╭─ LISTED RECORDS

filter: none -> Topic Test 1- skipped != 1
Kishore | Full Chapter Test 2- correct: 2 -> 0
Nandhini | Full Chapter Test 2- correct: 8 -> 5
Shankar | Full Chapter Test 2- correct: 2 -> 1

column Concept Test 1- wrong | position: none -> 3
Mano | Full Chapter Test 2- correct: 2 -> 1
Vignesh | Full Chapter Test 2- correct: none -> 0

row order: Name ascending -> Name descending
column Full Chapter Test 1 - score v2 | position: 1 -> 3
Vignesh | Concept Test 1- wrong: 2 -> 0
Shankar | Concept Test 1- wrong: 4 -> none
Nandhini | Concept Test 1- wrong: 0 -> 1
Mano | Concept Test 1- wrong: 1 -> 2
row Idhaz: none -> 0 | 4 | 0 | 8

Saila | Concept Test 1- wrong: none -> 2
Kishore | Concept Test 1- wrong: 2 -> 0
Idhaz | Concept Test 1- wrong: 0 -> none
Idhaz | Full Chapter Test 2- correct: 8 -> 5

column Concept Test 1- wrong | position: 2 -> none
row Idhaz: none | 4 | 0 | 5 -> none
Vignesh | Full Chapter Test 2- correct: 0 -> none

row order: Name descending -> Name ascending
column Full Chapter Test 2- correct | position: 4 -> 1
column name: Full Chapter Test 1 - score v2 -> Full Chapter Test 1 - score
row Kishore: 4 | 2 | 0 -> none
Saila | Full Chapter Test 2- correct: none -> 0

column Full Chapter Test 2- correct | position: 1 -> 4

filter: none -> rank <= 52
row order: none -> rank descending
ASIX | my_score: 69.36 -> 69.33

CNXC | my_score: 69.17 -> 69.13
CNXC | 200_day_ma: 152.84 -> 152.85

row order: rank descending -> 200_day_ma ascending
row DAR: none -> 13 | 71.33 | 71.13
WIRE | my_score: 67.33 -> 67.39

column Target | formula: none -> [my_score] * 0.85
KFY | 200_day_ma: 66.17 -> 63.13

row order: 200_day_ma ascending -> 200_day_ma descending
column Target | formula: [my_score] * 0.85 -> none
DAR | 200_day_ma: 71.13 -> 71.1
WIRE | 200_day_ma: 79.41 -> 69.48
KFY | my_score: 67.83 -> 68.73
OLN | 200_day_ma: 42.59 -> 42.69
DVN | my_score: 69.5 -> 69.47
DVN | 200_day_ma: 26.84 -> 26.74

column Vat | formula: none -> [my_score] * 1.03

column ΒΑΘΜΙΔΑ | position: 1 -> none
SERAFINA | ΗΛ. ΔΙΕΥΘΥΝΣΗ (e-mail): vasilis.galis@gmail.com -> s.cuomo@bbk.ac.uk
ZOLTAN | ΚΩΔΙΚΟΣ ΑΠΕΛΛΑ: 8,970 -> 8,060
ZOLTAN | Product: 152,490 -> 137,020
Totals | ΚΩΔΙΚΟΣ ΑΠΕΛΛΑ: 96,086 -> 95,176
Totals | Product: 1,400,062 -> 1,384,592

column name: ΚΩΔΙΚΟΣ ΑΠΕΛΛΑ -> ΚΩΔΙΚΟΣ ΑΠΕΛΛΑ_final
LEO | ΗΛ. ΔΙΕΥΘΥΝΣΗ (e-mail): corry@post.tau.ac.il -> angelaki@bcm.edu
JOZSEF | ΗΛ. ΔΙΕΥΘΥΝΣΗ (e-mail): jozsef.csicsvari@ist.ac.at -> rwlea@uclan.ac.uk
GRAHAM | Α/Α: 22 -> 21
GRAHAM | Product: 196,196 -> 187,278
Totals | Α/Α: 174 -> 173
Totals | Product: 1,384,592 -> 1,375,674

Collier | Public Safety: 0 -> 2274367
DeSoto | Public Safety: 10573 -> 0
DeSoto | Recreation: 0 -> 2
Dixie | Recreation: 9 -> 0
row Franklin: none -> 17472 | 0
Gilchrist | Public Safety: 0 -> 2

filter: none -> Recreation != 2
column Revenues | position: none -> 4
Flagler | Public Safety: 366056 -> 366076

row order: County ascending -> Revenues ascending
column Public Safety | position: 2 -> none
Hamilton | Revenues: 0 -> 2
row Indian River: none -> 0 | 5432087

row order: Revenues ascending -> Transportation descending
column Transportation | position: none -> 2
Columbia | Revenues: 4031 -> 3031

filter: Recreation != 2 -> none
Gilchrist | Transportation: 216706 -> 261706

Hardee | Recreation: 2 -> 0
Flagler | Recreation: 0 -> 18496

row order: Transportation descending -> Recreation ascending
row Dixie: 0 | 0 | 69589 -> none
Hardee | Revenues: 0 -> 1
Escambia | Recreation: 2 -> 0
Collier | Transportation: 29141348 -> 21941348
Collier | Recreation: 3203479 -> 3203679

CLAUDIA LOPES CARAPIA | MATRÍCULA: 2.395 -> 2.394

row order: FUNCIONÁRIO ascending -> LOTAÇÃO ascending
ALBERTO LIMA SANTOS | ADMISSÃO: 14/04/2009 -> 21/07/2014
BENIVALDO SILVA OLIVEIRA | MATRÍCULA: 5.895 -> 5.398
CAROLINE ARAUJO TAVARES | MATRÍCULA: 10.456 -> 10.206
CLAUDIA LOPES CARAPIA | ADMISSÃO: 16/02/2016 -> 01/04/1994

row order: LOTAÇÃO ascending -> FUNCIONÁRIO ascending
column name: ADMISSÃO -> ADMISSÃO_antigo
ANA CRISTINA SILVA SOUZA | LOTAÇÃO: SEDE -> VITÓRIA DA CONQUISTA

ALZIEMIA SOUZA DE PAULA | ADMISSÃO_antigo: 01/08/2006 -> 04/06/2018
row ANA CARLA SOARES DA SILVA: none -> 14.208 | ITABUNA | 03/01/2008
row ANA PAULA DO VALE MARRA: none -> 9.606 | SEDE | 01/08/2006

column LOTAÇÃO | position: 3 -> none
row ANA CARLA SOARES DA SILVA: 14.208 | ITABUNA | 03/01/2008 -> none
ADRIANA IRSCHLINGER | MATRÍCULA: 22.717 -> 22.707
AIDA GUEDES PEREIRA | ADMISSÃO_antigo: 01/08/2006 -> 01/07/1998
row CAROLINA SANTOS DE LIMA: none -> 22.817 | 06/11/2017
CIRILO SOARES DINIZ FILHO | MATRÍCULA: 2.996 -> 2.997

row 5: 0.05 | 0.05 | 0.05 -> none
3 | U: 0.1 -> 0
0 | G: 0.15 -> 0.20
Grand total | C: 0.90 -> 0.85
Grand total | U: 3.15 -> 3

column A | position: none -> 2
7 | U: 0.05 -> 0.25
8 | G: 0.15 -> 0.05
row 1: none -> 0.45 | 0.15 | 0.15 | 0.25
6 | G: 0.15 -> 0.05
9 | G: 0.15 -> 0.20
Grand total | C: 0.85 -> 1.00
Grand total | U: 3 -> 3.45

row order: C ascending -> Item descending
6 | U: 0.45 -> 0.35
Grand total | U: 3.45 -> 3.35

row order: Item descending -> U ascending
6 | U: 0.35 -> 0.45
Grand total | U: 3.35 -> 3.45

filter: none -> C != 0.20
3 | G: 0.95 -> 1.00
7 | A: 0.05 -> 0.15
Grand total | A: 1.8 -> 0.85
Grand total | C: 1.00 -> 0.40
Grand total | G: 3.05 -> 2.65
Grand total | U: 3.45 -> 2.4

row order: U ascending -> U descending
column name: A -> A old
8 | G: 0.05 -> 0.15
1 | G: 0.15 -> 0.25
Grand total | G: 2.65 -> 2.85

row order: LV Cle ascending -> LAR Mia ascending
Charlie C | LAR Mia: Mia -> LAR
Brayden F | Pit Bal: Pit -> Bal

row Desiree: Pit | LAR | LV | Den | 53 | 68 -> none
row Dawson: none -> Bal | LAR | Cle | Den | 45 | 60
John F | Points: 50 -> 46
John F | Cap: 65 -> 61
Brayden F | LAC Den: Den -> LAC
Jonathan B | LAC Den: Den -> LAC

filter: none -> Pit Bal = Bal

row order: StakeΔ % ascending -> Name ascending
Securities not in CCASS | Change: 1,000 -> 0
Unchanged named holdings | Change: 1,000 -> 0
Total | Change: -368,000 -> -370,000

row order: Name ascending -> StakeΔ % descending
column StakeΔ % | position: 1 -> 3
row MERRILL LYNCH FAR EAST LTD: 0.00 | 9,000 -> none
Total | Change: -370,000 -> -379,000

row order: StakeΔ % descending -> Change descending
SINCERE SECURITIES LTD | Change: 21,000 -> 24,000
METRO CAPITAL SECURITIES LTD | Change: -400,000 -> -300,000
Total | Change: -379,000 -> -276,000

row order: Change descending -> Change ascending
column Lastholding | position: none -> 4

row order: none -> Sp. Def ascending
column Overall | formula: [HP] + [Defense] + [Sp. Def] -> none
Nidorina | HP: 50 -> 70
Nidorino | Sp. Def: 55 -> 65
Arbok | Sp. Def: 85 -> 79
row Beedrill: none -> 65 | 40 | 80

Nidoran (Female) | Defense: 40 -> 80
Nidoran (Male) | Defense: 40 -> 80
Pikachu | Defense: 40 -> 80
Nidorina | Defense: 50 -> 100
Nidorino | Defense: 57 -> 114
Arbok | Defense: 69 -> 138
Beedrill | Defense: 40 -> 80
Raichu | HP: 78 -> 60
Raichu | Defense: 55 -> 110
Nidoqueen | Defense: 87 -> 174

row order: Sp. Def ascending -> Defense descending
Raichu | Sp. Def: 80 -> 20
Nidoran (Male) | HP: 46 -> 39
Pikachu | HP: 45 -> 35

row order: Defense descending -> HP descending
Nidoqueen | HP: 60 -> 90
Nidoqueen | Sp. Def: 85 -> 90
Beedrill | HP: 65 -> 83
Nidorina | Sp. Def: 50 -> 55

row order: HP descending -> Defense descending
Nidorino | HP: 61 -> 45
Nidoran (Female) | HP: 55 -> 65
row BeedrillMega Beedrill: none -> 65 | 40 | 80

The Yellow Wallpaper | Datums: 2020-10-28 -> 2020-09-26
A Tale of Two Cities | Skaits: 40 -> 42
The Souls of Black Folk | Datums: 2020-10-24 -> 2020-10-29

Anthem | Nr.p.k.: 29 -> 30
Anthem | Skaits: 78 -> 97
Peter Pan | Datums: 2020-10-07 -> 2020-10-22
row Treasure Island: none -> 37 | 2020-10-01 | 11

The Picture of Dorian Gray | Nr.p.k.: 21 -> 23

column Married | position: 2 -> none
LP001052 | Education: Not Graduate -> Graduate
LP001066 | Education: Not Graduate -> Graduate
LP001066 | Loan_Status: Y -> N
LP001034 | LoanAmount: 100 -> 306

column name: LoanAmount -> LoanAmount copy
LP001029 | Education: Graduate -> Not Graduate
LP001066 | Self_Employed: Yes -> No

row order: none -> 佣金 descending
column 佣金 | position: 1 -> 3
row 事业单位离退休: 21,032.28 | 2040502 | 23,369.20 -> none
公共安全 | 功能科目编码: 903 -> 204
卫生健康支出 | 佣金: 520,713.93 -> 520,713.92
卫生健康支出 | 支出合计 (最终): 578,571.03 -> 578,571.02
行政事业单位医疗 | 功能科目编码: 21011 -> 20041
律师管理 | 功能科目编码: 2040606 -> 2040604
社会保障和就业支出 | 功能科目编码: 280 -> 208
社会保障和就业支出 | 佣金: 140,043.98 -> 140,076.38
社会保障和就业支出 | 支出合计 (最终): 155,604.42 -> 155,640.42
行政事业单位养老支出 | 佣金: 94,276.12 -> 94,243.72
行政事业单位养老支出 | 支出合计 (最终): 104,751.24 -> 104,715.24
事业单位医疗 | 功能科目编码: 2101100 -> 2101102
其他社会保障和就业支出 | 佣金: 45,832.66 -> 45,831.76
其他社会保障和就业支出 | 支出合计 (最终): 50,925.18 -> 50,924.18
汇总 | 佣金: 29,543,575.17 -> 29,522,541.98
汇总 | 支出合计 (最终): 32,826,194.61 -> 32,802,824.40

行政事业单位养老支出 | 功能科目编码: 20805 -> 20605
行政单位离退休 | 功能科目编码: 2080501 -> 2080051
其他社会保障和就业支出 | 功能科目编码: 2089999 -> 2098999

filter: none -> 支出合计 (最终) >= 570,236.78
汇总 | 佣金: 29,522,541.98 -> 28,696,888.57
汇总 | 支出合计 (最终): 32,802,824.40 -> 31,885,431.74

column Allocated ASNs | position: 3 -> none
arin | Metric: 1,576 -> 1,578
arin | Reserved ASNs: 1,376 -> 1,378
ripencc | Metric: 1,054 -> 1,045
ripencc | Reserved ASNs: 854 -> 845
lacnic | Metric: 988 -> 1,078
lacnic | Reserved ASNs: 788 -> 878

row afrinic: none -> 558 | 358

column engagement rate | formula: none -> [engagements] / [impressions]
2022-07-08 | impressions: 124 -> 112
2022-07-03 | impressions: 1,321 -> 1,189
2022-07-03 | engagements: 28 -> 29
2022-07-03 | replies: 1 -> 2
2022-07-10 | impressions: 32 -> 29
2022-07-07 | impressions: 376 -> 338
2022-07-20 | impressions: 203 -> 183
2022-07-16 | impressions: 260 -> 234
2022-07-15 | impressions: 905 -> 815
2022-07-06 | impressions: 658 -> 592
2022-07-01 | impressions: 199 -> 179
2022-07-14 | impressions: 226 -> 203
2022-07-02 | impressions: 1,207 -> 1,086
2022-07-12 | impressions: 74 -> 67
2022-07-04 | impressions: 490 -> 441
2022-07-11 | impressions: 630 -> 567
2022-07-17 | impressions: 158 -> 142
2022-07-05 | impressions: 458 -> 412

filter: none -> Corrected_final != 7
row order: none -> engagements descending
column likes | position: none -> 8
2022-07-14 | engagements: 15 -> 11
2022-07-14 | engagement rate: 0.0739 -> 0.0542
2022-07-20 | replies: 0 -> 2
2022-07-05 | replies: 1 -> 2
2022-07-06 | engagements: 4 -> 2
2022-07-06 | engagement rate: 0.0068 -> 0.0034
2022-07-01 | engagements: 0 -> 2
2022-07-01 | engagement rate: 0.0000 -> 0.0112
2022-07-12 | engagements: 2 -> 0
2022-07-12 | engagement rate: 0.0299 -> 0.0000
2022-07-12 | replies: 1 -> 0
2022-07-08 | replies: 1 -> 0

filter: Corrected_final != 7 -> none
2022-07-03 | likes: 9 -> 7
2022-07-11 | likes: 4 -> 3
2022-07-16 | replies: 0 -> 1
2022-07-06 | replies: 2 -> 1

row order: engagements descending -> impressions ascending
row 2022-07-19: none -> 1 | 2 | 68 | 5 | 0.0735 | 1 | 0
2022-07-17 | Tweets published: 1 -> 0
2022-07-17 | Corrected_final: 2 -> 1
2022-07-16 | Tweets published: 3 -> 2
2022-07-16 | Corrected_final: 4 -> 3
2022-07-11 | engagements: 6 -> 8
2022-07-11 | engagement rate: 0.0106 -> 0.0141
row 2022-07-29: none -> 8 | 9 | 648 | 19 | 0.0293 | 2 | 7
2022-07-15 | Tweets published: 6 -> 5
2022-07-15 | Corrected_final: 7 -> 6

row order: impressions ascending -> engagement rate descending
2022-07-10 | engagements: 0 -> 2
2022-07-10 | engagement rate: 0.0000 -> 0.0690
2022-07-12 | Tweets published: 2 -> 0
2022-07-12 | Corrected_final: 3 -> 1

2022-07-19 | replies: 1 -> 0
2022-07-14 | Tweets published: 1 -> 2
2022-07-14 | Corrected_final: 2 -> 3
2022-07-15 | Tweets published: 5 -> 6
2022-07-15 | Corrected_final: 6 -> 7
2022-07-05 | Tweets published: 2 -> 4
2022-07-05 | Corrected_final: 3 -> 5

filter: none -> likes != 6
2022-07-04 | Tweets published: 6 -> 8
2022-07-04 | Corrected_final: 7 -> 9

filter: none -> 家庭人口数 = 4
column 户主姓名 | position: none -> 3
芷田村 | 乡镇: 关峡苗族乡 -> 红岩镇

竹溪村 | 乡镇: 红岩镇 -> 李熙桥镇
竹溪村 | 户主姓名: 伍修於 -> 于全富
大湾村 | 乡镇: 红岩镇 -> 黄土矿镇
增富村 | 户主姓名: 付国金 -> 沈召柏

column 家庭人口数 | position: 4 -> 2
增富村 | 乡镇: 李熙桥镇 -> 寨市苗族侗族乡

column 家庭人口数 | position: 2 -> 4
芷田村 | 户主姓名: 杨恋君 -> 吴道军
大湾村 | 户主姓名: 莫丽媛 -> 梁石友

╰─

Scan the lines above for "row order: engagements" and for "2022-07-15 | Corrected_final: 7 -> 6". Repeat exactly the line holding each of them and every line in between.

row order: engagements descending -> impressions ascending
row 2022-07-19: none -> 1 | 2 | 68 | 5 | 0.0735 | 1 | 0
2022-07-17 | Tweets published: 1 -> 0
2022-07-17 | Corrected_final: 2 -> 1
2022-07-16 | Tweets published: 3 -> 2
2022-07-16 | Corrected_final: 4 -> 3
2022-07-11 | engagements: 6 -> 8
2022-07-11 | engagement rate: 0.0106 -> 0.0141
row 2022-07-29: none -> 8 | 9 | 648 | 19 | 0.0293 | 2 | 7
2022-07-15 | Tweets published: 6 -> 5
2022-07-15 | Corrected_final: 7 -> 6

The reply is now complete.